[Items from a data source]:
────

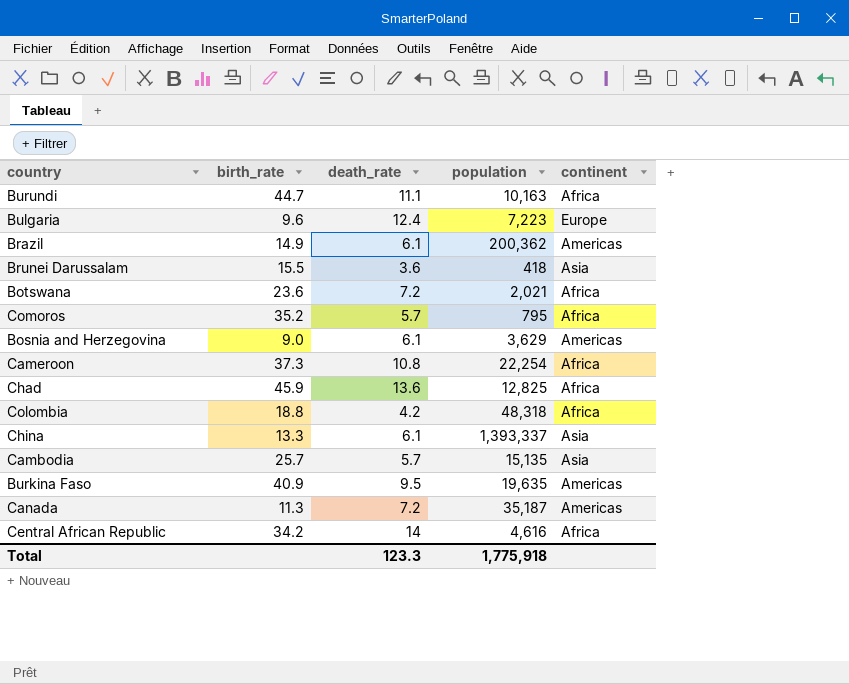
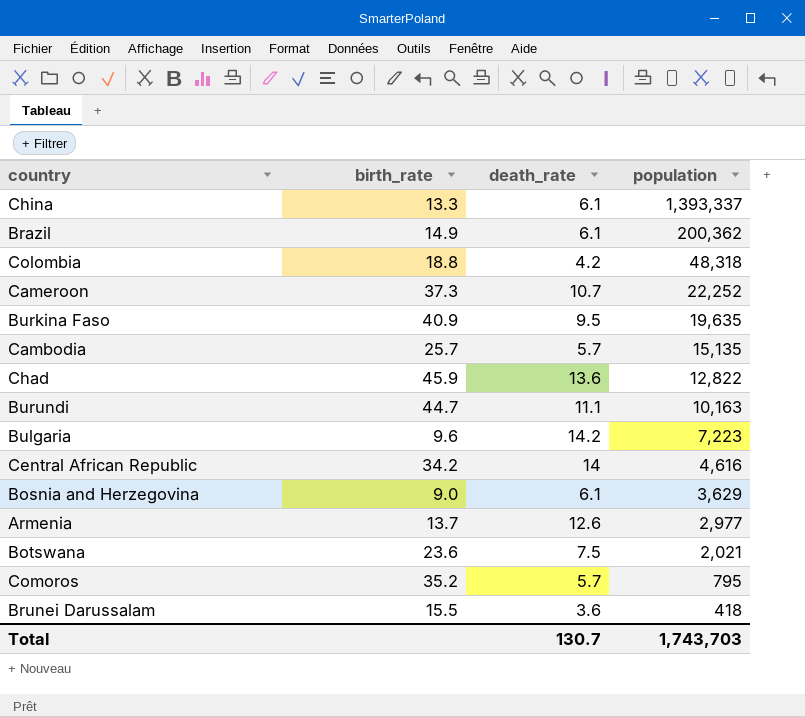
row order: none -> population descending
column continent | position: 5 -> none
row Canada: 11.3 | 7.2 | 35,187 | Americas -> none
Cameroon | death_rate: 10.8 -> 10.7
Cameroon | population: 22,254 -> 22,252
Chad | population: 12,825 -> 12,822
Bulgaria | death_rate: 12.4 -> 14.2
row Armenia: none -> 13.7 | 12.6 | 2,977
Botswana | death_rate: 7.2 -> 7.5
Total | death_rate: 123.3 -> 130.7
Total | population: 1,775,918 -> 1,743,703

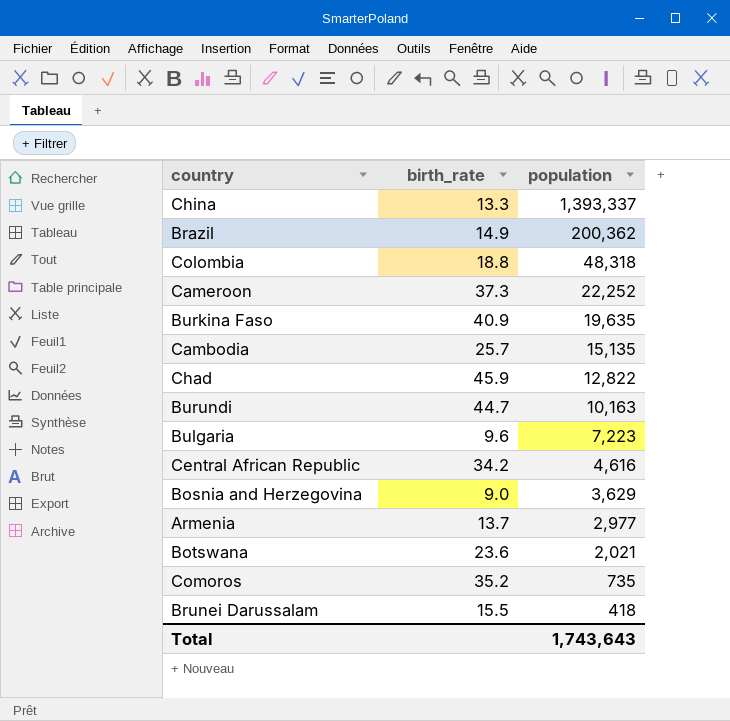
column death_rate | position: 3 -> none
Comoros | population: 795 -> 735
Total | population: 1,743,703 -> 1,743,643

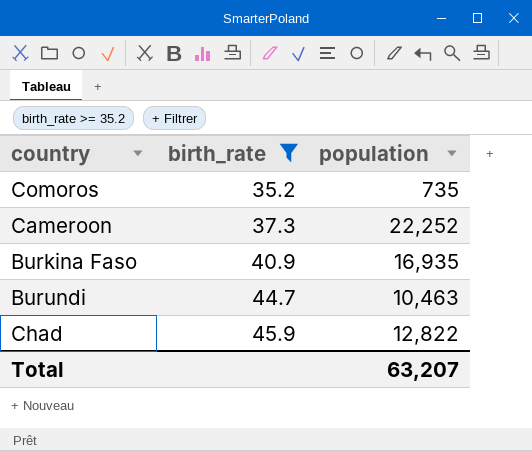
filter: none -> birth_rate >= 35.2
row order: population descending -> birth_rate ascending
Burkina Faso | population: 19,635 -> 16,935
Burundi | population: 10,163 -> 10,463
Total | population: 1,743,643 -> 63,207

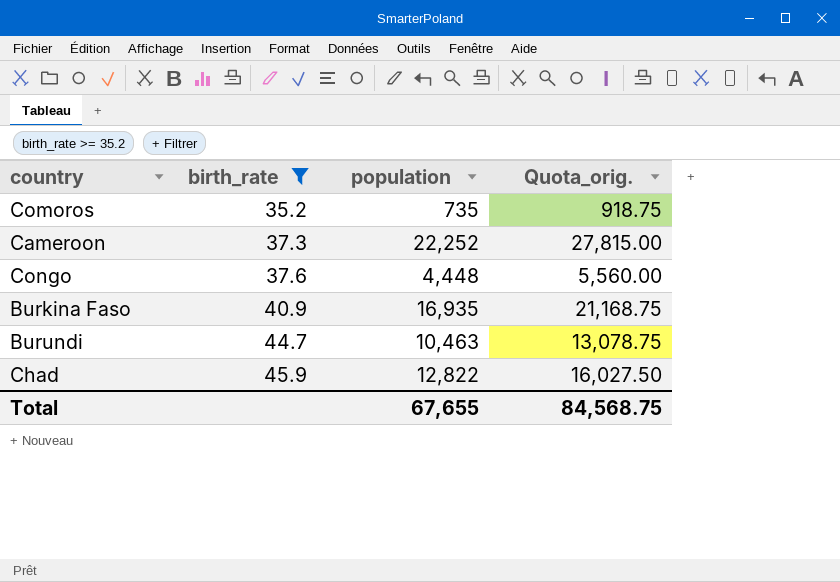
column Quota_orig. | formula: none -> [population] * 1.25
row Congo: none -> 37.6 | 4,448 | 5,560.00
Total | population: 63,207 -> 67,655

────

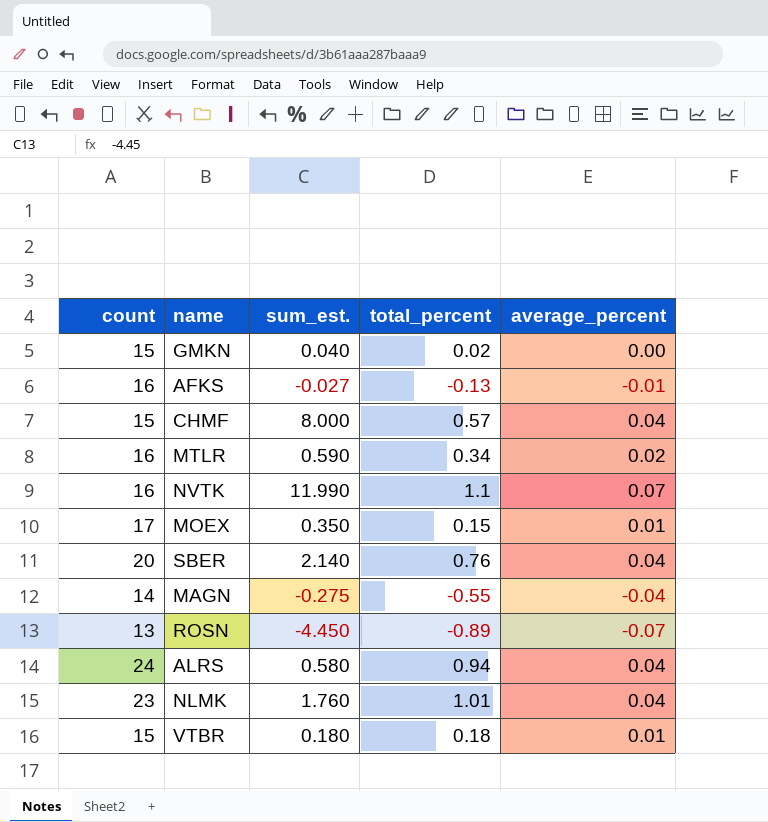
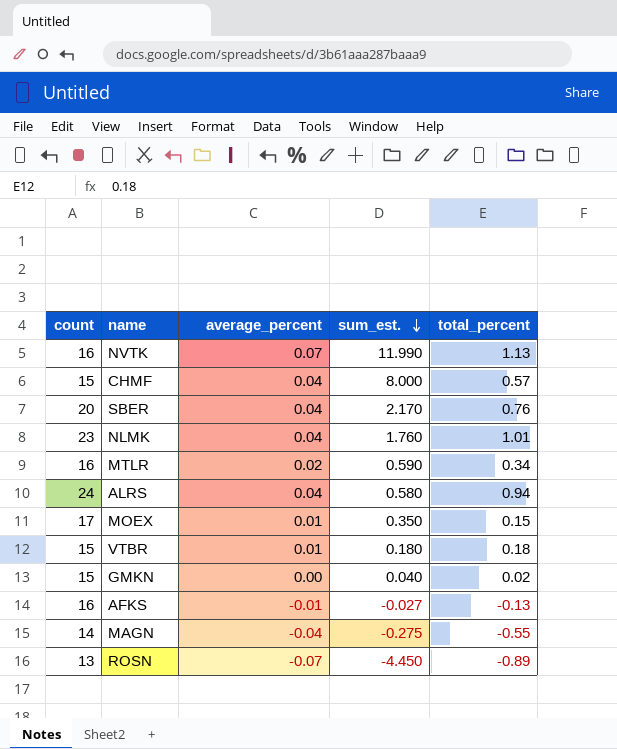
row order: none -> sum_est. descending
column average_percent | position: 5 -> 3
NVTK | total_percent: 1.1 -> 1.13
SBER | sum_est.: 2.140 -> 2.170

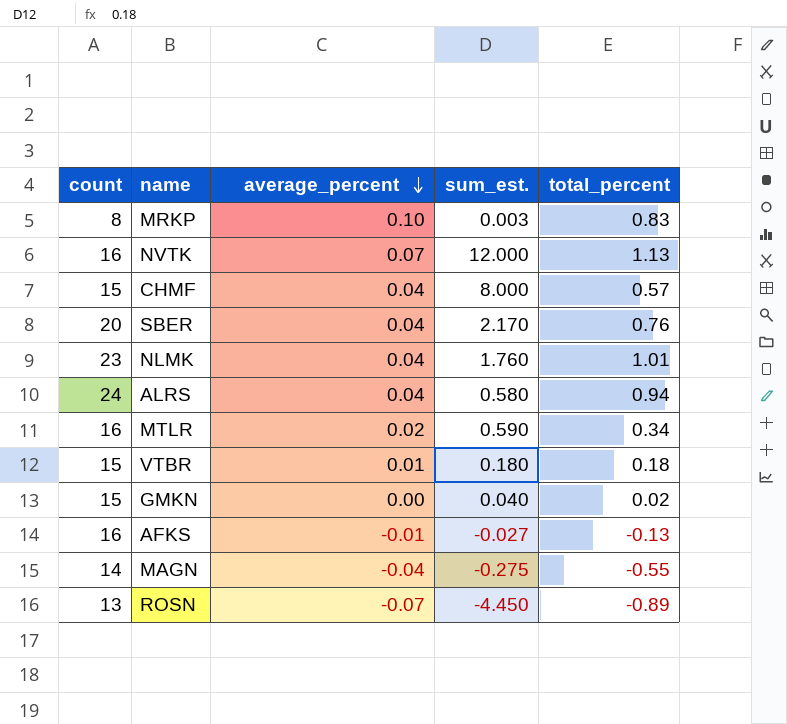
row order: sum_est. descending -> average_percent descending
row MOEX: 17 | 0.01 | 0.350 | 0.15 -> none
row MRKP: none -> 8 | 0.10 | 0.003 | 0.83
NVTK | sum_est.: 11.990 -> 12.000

────

Where does the word "Cameroon" appear in the records above? Return every line that holds it.

Cameroon | death_rate: 10.8 -> 10.7
Cameroon | population: 22,254 -> 22,252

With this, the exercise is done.